━━ Data for the task ━━

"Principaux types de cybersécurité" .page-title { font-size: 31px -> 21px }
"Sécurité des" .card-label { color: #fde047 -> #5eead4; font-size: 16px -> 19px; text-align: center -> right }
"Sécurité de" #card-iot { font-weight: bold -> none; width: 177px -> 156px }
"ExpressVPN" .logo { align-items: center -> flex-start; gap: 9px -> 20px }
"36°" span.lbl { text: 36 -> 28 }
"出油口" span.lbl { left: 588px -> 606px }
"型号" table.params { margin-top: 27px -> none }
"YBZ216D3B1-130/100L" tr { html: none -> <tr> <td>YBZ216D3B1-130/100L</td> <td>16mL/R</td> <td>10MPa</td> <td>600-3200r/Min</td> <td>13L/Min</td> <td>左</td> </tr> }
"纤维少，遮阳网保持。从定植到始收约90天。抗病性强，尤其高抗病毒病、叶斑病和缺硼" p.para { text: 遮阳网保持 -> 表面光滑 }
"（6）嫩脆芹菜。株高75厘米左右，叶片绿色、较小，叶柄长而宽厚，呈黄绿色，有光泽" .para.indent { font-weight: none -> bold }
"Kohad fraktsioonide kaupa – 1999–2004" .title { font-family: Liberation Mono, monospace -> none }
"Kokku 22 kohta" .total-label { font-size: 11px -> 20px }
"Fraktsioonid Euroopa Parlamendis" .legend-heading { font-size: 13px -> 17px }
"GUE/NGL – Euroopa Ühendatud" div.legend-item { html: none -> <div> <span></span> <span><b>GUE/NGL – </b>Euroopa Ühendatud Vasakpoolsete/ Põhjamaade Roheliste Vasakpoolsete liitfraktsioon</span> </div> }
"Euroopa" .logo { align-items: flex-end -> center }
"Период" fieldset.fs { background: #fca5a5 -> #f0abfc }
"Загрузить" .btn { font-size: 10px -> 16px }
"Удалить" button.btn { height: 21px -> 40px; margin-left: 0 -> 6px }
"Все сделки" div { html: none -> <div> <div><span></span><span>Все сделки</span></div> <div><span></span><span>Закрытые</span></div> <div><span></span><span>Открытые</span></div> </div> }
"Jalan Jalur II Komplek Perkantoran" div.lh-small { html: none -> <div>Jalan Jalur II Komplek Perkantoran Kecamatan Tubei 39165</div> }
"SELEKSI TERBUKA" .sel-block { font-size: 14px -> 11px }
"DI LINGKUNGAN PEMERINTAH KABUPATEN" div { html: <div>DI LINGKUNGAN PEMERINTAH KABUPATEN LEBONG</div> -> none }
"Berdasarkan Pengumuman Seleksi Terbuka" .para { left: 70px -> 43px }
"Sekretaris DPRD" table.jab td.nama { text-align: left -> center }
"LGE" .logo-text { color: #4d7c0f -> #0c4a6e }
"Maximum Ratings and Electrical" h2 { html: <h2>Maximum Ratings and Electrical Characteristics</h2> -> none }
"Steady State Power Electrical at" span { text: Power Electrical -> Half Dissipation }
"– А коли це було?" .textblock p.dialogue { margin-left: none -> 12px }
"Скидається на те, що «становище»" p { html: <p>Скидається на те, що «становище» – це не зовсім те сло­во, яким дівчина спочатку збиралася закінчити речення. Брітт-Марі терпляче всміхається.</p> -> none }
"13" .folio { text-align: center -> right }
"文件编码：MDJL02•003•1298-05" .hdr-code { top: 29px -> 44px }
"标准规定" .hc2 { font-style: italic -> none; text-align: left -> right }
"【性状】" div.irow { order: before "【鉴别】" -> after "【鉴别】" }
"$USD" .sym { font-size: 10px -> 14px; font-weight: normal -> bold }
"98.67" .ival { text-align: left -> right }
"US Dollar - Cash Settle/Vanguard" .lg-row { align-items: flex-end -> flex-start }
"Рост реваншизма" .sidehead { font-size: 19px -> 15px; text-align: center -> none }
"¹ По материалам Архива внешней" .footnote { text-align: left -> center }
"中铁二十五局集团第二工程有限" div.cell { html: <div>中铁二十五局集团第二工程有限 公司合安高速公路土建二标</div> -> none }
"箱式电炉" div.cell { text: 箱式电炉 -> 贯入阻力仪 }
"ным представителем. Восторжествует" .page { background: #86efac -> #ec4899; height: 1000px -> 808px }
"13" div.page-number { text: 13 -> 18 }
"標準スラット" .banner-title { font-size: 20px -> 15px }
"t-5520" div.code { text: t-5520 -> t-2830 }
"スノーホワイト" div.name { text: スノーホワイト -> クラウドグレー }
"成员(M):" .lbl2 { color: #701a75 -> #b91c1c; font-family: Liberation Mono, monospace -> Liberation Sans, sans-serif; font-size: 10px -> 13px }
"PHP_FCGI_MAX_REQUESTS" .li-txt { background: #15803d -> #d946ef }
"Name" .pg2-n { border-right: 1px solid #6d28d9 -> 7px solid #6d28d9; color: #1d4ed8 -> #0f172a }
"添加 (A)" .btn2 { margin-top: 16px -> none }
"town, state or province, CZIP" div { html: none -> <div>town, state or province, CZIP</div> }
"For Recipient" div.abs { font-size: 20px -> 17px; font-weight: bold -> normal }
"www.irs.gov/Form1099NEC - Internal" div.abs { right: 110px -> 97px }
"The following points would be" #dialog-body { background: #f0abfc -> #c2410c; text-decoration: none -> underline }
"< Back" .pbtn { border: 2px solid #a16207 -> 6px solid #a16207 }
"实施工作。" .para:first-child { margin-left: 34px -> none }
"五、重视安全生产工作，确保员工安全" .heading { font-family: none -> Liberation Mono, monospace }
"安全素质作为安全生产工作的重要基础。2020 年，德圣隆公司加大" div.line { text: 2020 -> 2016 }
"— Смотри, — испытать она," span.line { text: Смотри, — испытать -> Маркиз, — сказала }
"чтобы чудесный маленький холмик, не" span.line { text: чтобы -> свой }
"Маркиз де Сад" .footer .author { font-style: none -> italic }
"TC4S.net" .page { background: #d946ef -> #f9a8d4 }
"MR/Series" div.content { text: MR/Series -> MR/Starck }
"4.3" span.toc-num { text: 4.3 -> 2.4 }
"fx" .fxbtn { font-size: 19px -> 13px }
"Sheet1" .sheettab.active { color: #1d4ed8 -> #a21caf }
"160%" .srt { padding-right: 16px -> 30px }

━━━

● **What is being asked**
Your task is to transcribe, with no changes, only the lines of the listing above that lie between the line holding "html: <p>Скидається на" and the line holding "text: 13 ->", inclusive.

● **Answer**
"Скидається на те, що «становище»" p { html: <p>Скидається на те, що «становище» – це не зовсім те сло­во, яким дівчина спочатку збиралася закінчити речення. Брітт-Марі терпляче всміхається.</p> -> none }
"13" .folio { text-align: center -> right }
"文件编码：MDJL02•003•1298-05" .hdr-code { top: 29px -> 44px }
"标准规定" .hc2 { font-style: italic -> none; text-align: left -> right }
"【性状】" div.irow { order: before "【鉴别】" -> after "【鉴别】" }
"$USD" .sym { font-size: 10px -> 14px; font-weight: normal -> bold }
"98.67" .ival { text-align: left -> right }
"US Dollar - Cash Settle/Vanguard" .lg-row { align-items: flex-end -> flex-start }
"Рост реваншизма" .sidehead { font-size: 19px -> 15px; text-align: center -> none }
"¹ По материалам Архива внешней" .footnote { text-align: left -> center }
"中铁二十五局集团第二工程有限" div.cell { html: <div>中铁二十五局集团第二工程有限 公司合安高速公路土建二标</div> -> none }
"箱式电炉" div.cell { text: 箱式电炉 -> 贯入阻力仪 }
"ным представителем. Восторжествует" .page { background: #86efac -> #ec4899; height: 1000px -> 808px }
"13" div.page-number { text: 13 -> 18 }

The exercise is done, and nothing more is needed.